At 13:49 -0400 2/10/07, Ross S. W. Walker wrote:
Sounds like the issue is more of a CPU issue then a disk issue, so just upgrading the hardware and OS should make a big difference in itself,
Yeah, that was the plan :-) Basically, we worked out what we needed to do (alleviate peak load CPU bottleneck by upgrading hardware), sought what we imagined would be suitable (dual faster CPU, hardware RAID 1, lots of RAM), and then ran into a brick wall with disk performance while testing - something that's never been an issue to date on the existing webservers which have a single IDE disk each.
but I would profile the SQL queries to make sure they are not trying to bite off more then they need to.
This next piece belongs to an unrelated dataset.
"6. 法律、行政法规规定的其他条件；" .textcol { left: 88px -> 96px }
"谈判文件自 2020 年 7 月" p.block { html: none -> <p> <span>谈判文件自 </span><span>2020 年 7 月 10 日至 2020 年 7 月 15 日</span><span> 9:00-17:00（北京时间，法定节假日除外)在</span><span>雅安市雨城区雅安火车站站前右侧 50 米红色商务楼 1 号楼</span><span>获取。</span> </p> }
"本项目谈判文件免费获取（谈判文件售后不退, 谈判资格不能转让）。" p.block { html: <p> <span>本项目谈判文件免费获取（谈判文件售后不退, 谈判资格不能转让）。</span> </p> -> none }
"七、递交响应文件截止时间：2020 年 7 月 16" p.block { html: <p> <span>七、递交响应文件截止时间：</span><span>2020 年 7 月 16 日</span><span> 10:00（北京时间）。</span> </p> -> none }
Fair point - we've done a lot of database tuning in the 5 years this app's been under development, so that's pretty well covered. With the existing hardware, (the back-end dbserver's a 1GB 1.6GHz P4 with mdadm RAID 1) the dbserver load barely reaches 1 even under peak traffic - we're not SQL- or IO-bound, we're CPU-bound on the front end.
Well when you created the file system the write cache wasn't installed yet right?
True, but there have been many wipes and installs since the BBUs have been available and the same long pauses when the inodes are created (much more noticeable with CentOS 4.5 than 5, but then the default nr_requests is 128 in 5 rather than 8192 in 4.5) that initially drew my attention are still apparent.
And it may be that when you were creating the file system it was right after you created the RAID1 array and the controller may have been still sync'ing up the disks, which will slow things down tremendously.
I noted that from the documentation at the outset and did an initial verify of the RAID 1 through the 3ware BIOS before doing the original install. A previous life as a technical author makes me a bit of a RTFM freak :-)
I agree that it is the edge cases that can come back and bite you just be sure you don't over-scope those edge cases for situations that will never arise.
That's why I'm now building the machine as if there wasn't an issue, so I can hammer it with apachebench and see if I'm tilting at windmills or not.
S.